### Instructions to follow
Your task is to transcribe each record exactly and to omit every image.

### Exercise data
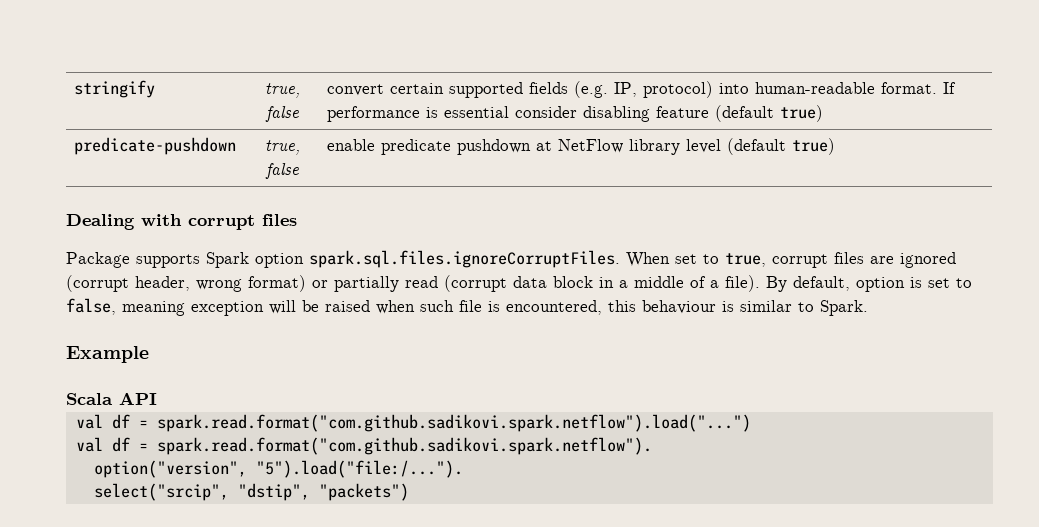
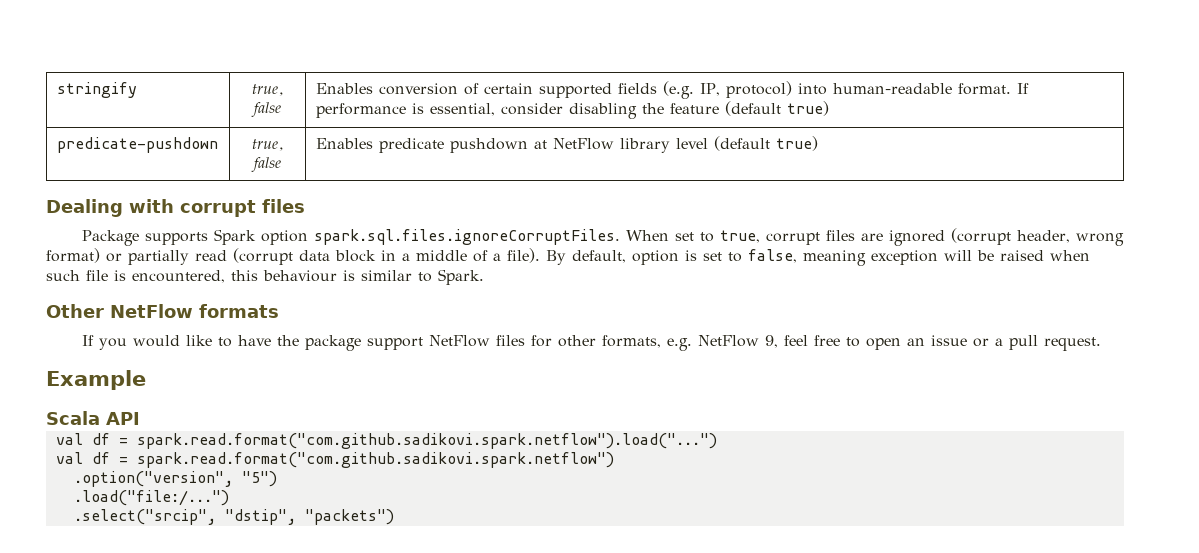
- stringify | true, false | convert certain supported fields (e.g. IP, protocol) into human-readable format. If performance is essential consider disabling feature (default true)
+ stringify | true, false | Enables conversion of certain supported fields (e.g. IP, protocol) into human-readable format. If performance is essential, consider disabling the feature (default true)
- predicate-pushdown | true, false | enable predicate pushdown at NetFlow library level (default true)
+ predicate-pushdown | true, false | Enables predicate pushdown at NetFlow library level (default true)
+ Other NetFlow formats
+ If you would like to have the package support NetFlow files for other formats, e.g. NetFlow 9, feel free to open an issue or a pull request.
- val df = spark.read.format("com.github.sadikovi.spark.netflow").
- option("version", "5").load("file:/...").
- select("srcip", "dstip", "packets")
+ val df = spark.read.format("com.github.sadikovi.spark.netflow")
+ .option("version", "5")
+ .load("file:/...")
+ .select("srcip", "dstip", "packets")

### Answer
- stringify | true, false | convert certain supported fields (e.g. IP, protocol) into human-readable format. If performance is essential consider disabling feature (default true)
+ stringify | true, false | Enables conversion of certain supported fields (e.g. IP, protocol) into human-readable format. If performance is essential, consider disabling the feature (default true)
- predicate-pushdown | true, false | enable predicate pushdown at NetFlow library level (default true)
+ predicate-pushdown | true, false | Enables predicate pushdown at NetFlow library level (default true)
+ Other NetFlow formats
+ If you would like to have the package support NetFlow files for other formats, e.g. NetFlow 9, feel free to open an issue or a pull request.
- val df = spark.read.format("com.github.sadikovi.spark.netflow").
- option("version", "5").load("file:/...").
- select("srcip", "dstip", "packets")
+ val df = spark.read.format("com.github.sadikovi.spark.netflow")
+ .option("version", "5")
+ .load("file:/...")
+ .select("srcip", "dstip", "packets")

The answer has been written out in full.